══ Extracted information
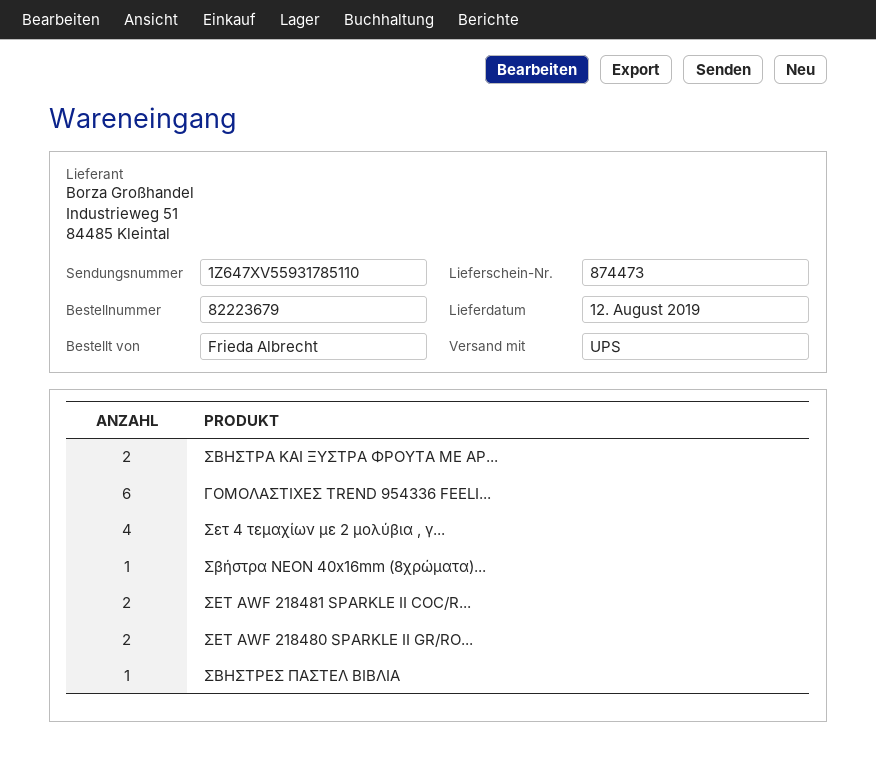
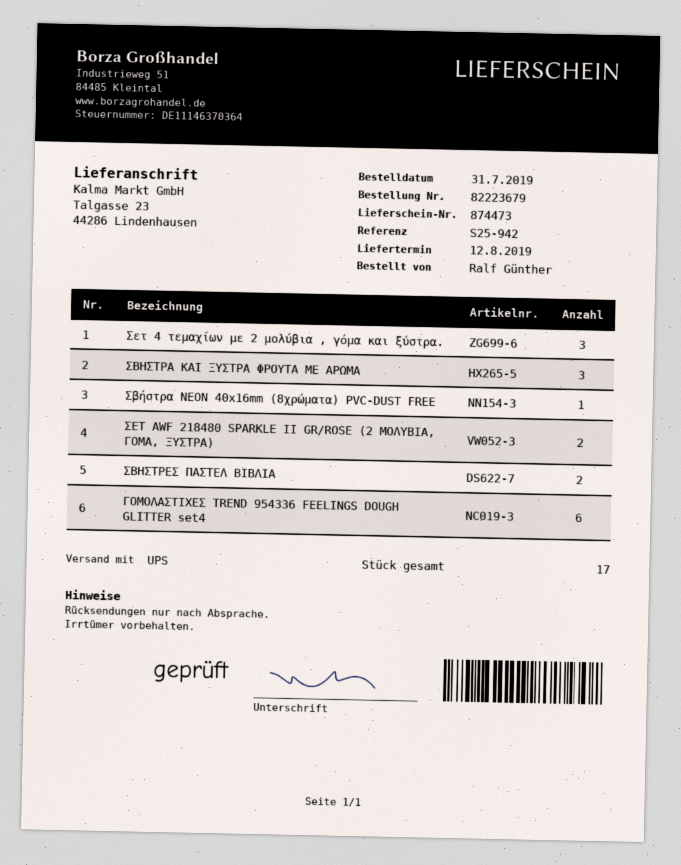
ordered by: Frieda Albrecht -> Ralf Günther
ΣΒΗΣΤΡΑ ΚΑΙ ΞΥΣΤΡΑ ΦΡΟΥΤΑ ΜΕ ΑΡ...: 2 -> 3
Σετ 4 τεμαχίων με 2 μολύβια , γ...: 4 -> 3
ΣΕΤ AWF 218481 SPARKLE II COC/R...: 2 -> none
ΣΒΗΣΤΡΕΣ ΠΑΣΤΕΛ ΒΙΒΛΙΑ: 1 -> 2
════
**Assignment**: Return the listing unchanged except for the pictures, which should be dropped.

**Result for this task**:
ordered by: Frieda Albrecht -> Ralf Günther
ΣΒΗΣΤΡΑ ΚΑΙ ΞΥΣΤΡΑ ΦΡΟΥΤΑ ΜΕ ΑΡ...: 2 -> 3
Σετ 4 τεμαχίων με 2 μολύβια , γ...: 4 -> 3
ΣΕΤ AWF 218481 SPARKLE II COC/R...: 2 -> none
ΣΒΗΣΤΡΕΣ ΠΑΣΤΕΛ ΒΙΒΛΙΑ: 1 -> 2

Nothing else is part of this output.